With nothing more than a goal and an eager ensemble, the Ball State University Singers became the newest addition to campus.
Then-led by Don Neuen, the University Singers performed locally. After their First Spectacular event in 1966, the choir raised $7,000 for the School of Music and made their big break.
Not long after, more events became apart of the Singers’ agenda. Tours across Iceland, Greenland, Labrador and Newfoundland followed closely behind the University Singers becoming official ambassadors for Indiana’s Goodwill.
The 80's, 90's and early 2000's only built up the magnitude and publicity of the university choir and its enormous audience.
During the Midwest tour of 1984, the ensemble performed 120 shows in 10 weeks. Eight years later, the University Singers raised $57,000 for the homeless population of Indiana.
Now, with Alan Alder leading the choir, the “tradition and heritage” of the 55-year-old ensemble remains the same.
“While I’m doing everything that I can to move the group forward, because of how important heritage and tradition are for this group, I have to also do everything I can to maintain those elements of what we’ve always done,” Alder said.
During his 11 years, Alder has managed to lead the team of singers to both gold and platinum status.
In 2013, the choir attended the World Choir Games in Cincinnati, Ohio, taking the title as the No. 1 Collegiate Entertainment Organization in the world.
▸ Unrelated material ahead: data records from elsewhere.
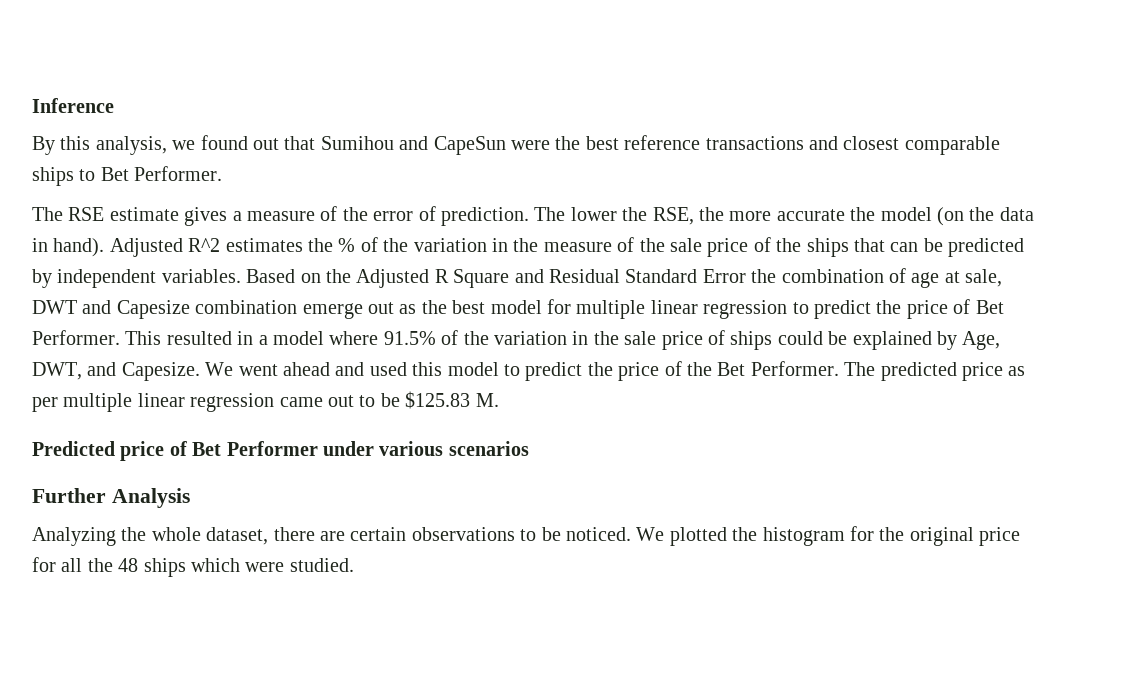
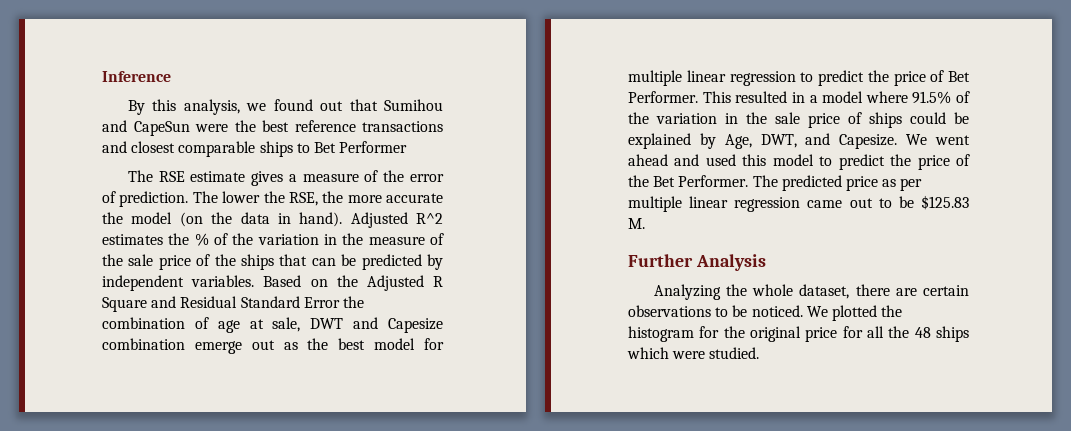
[134,166,223,181] Performer. -> [339,141,408,153] Performer
[32,441,529,461] // Predicted price of Bet Performer under various scenarios -> (645, 223) none

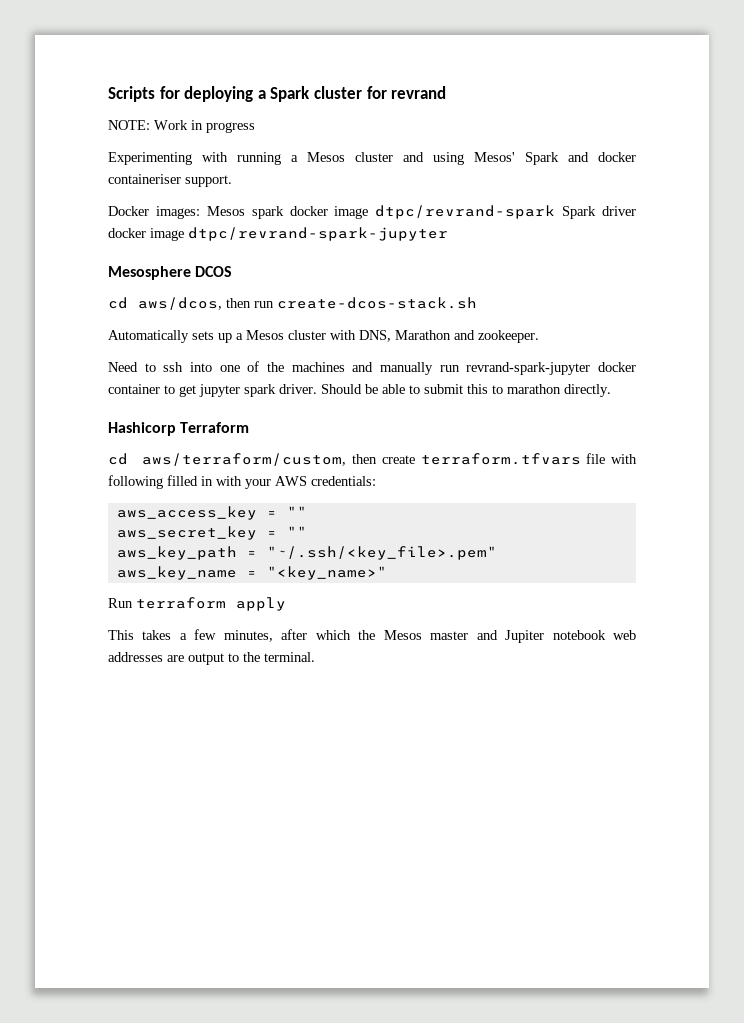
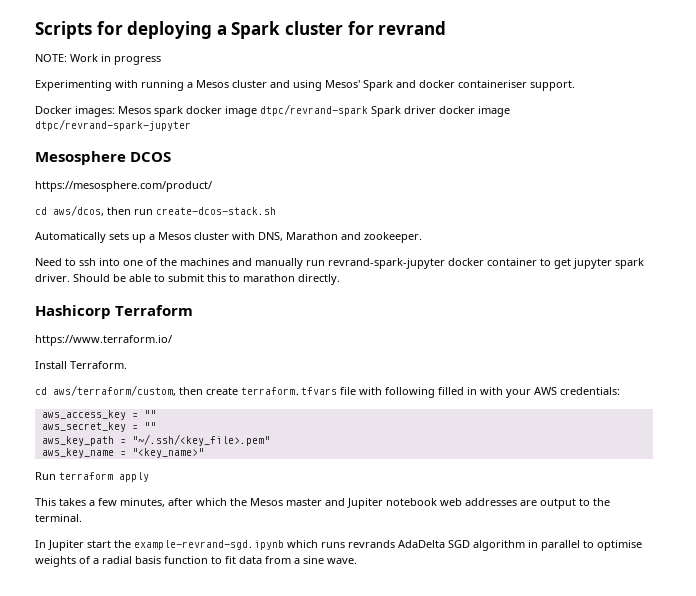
(233, 271) none -> [35,181,212,192] // https://mesosphere.com/product/
(250, 427) none -> [35,335,172,346] [35,361,127,369] // https://www.terraform.io/ // Install Terraform.
(315, 657) none -> [35,540,642,551] [35,556,357,567] // In Jupiter start the example-revrand-sgd.ipynb which runs revrands AdaDelta SGD algorithm in parallel to optimise weights of a radial basis function to fit data from a sine wave.

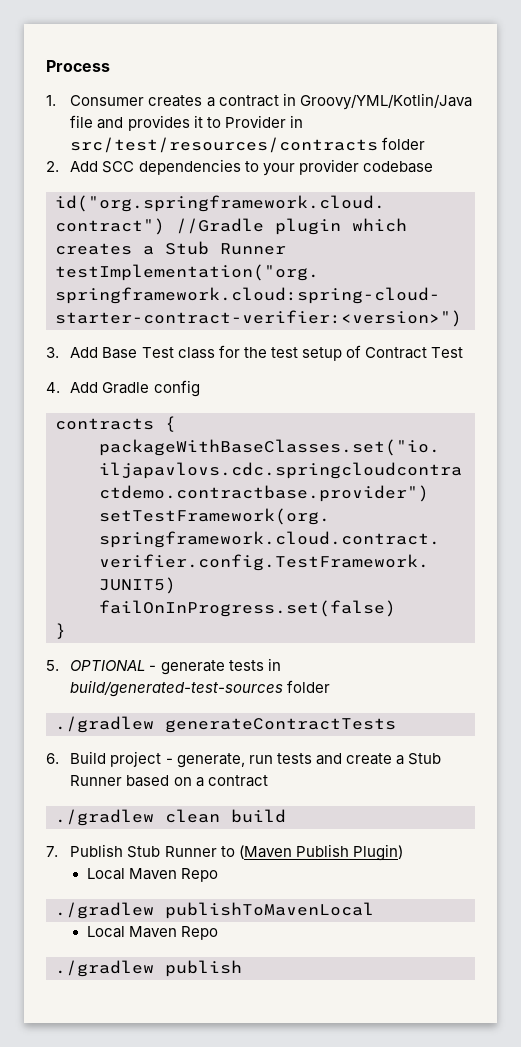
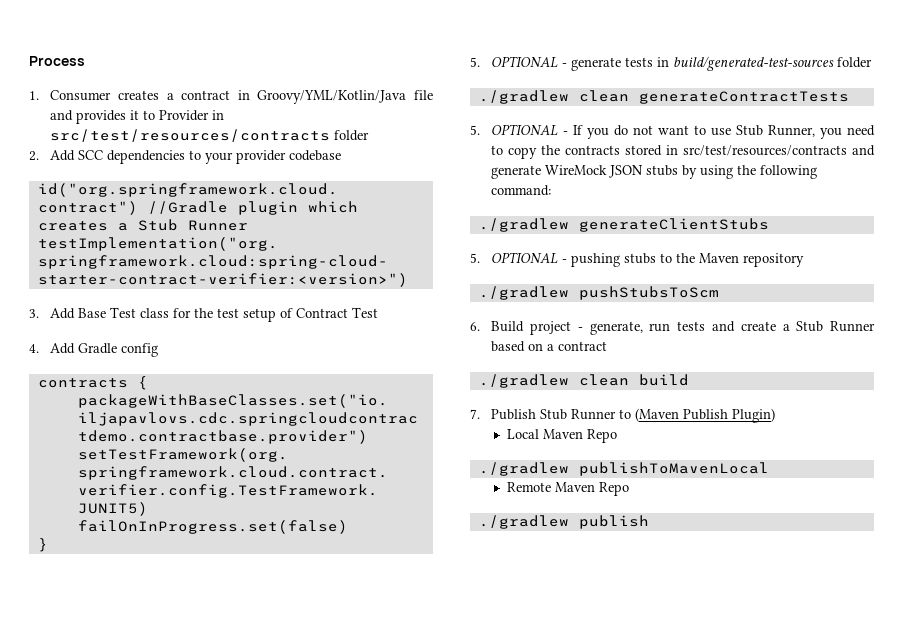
(154, 724) none -> [578,90,629,102] clean
(396, 725) none -> [470,124,875,139] [491,145,875,159] [491,165,818,179] [491,185,552,196] [478,218,769,232] [470,252,805,267] [478,286,719,300] // 5. OPTIONAL - If you do not want to use Stub Runner, you need to copy the contracts stored in src/test/resources/contracts and generate WireMock JSON stubs by using the following command: // ./gradlew generateClientStubs // 5. OPTIONAL - pushing stubs to the Maven repository // ./gradlew pushStubsToScm
[86,926,125,938] Local -> [507,482,552,492] Remote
After conquering the international competition, the ensemble’s Reaching Across the World Spectacular performance embodied that show choir isn’t just a hobby, but “a way of life,” Alder said.
For the anniversary, Alder plans to ensure the relationship between the current show choir and alumni is maintained through important traditions like acapella performances, formations and ideas from past directors.
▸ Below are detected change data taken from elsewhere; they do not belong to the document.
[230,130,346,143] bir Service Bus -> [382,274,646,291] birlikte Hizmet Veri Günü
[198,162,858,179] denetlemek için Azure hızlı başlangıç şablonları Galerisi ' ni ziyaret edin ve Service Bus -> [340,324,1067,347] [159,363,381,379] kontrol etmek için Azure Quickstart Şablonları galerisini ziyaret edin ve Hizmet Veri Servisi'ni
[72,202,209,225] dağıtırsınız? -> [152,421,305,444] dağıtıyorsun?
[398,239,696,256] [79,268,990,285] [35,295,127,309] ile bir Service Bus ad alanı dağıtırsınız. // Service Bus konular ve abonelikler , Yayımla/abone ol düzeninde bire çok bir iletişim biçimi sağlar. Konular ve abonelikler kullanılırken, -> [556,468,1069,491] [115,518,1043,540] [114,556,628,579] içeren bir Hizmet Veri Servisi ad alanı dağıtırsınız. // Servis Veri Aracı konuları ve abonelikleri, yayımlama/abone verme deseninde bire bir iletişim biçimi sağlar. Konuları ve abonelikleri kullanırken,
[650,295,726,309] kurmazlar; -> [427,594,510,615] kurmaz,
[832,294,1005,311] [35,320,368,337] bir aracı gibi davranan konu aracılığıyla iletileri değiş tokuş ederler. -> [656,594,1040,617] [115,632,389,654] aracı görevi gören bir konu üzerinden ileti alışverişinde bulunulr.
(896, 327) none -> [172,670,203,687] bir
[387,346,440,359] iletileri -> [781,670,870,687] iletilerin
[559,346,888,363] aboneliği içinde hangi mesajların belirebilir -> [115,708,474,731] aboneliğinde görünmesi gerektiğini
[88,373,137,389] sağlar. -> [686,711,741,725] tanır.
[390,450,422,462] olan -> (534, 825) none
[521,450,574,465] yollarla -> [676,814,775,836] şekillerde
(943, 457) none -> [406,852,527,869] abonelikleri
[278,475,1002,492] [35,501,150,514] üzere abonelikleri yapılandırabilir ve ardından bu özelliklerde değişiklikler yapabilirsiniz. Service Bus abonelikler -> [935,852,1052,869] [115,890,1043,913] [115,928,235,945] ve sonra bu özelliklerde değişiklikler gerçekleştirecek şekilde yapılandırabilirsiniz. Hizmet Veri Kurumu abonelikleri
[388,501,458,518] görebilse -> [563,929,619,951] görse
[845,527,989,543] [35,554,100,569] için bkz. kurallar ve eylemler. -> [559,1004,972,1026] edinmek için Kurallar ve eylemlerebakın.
“We had people come from all over the world for [the last] reunion,” Alder said. “We’ve already mailed out thousands of save-the-date magnets with letters of invitation specifically to our University Singers alumni.”
Under Alder’s leadership, students have been greatly impacted by his coaching and family-oriented approach.
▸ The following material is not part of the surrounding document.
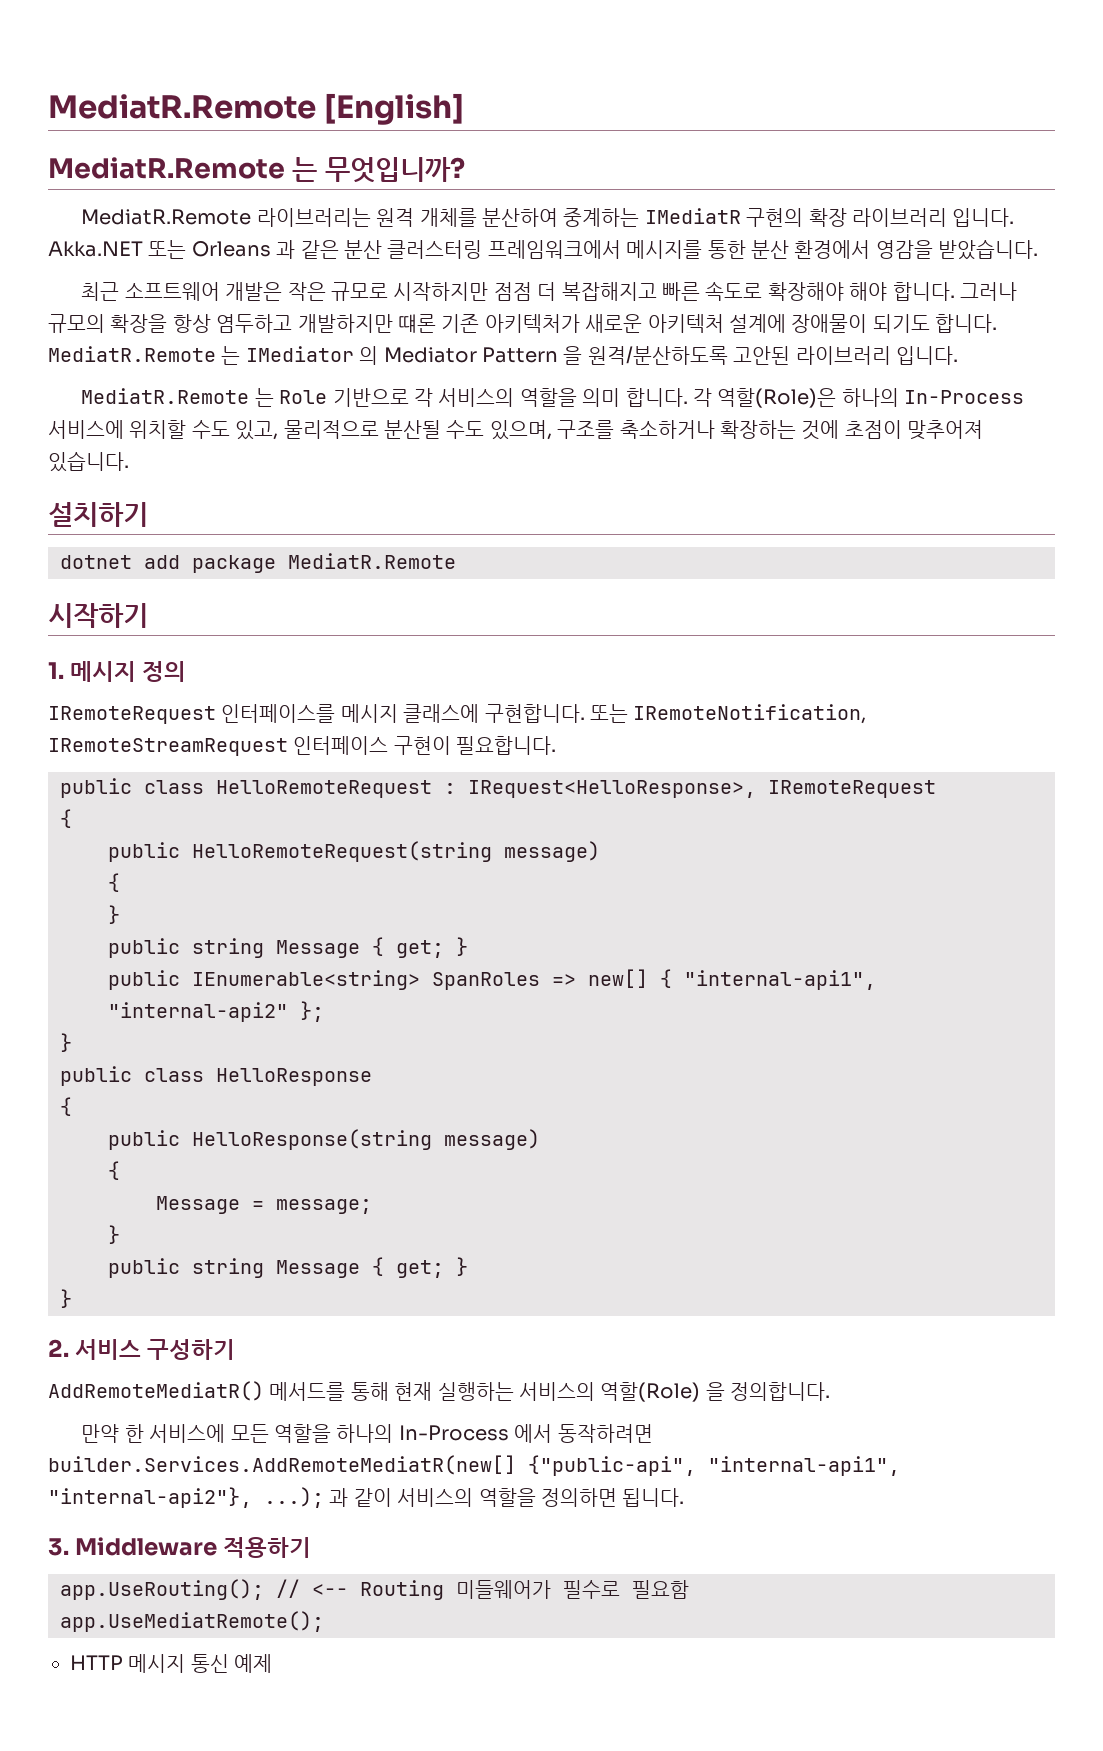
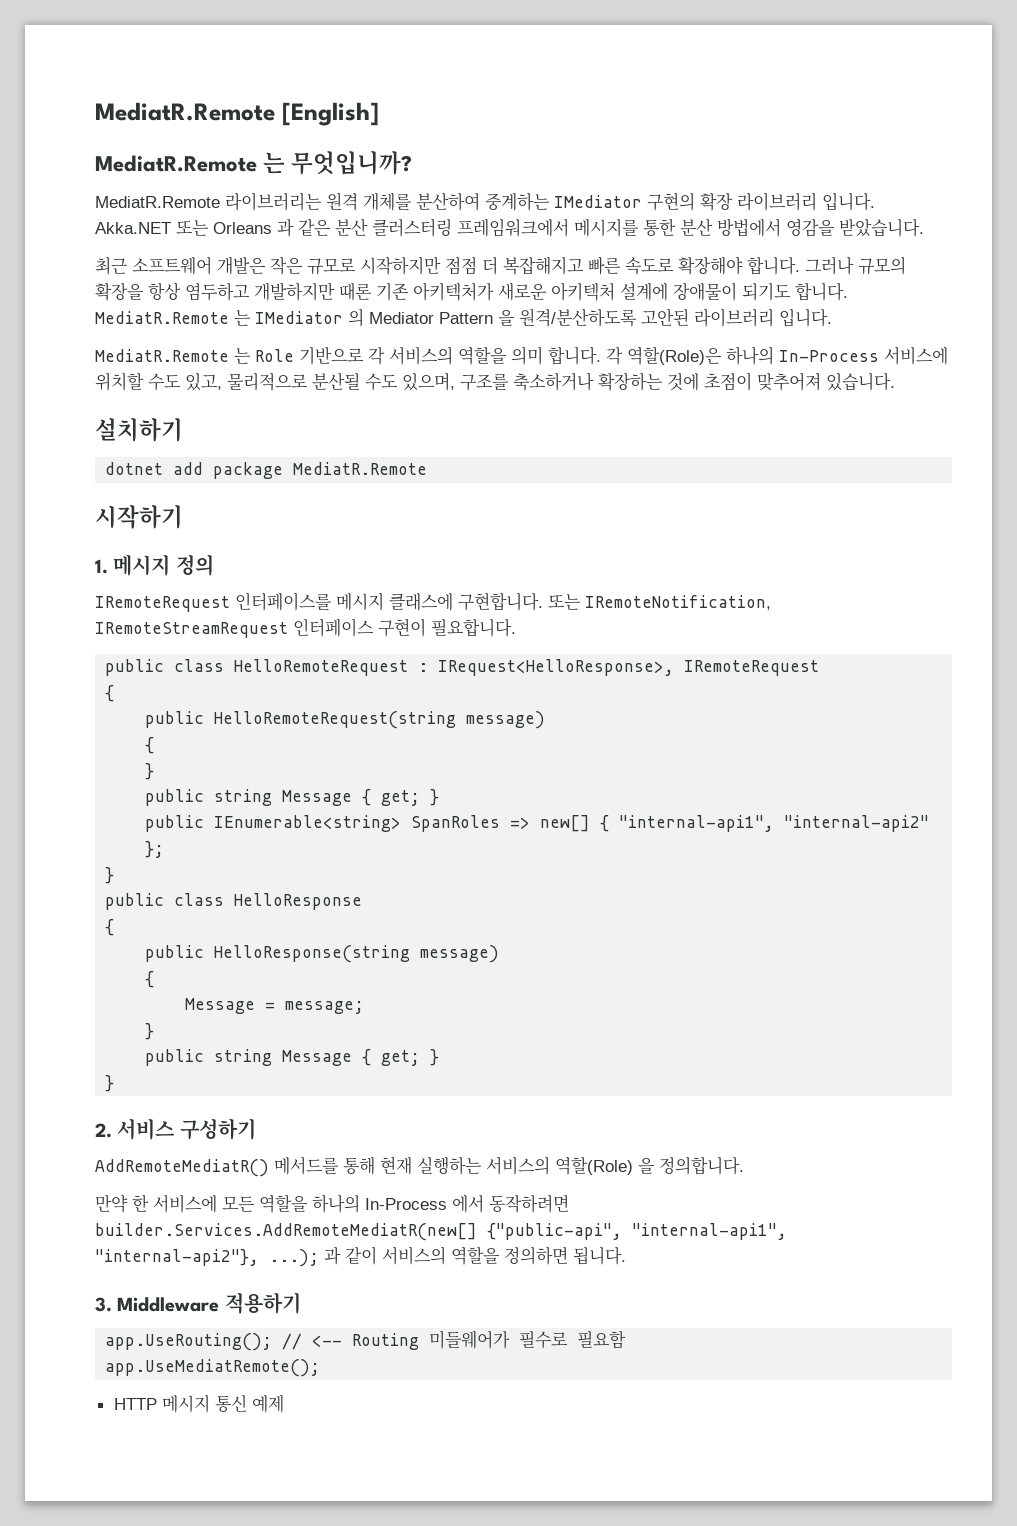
[644,208,741,224] IMediatR -> [554,195,642,208] IMediator
[794,240,871,259] 환경에서 -> [717,218,781,237] 방법에서
[849,282,888,301] 해야 -> (743, 265) none
[398,314,436,333] 떄론 -> [339,282,372,301] 때론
After coming from Ireland, junior Sarah Black wasn’t exactly sure what college she wanted to go to. Once she found out about the University choir, she knew Ball State was the right choice.
“Honestly, Dr. Alder was probably the first person who really helped me see what kind of voice I have,” Black said. “My [past] directors were very focused on ‘just sing the notes,’ so getting here was like, I can do this.”
Senior Hunter Okey had seven years of show choir experience before coming to Ball State.
His decision to join the University Singers led to gaining a position as the assistant company manager his junior year. As a senior, Okey was given the position as company manager.
Besides being the main source of communication between the choir and Alder, Okey is also responsible for leading the production staff.
“[Alder] is one of the greatest people you’ll ever meet,” Okey said. “Just watching him direct us, you can feel his passion for music and feel his passion for us as a choir, too.”
Newcomer freshman Dalton Dietrich was on the fence about whether or not he would enjoy being a part of University Singers, but after viewing last year’s Spectacular, he knew it was the perfect route.
In just the few weeks that he’s been a part of the ensemble, Dietrich said he already enjoys the style that Alder is teaching, which is different than just focusing on “round vowels and crisp consonants.”
Since 1964, the ensemble’s main focus was to enlarge its family and share music with the world around them. With the arrival of the 55 year anniversary, singers, past and present, are looking forward to making this year one to remember.
“I think just the fact that we’re here and we’ve kept going makes our alumni want to support us,” Alder said. “As long as we’re maintaining our link with history.”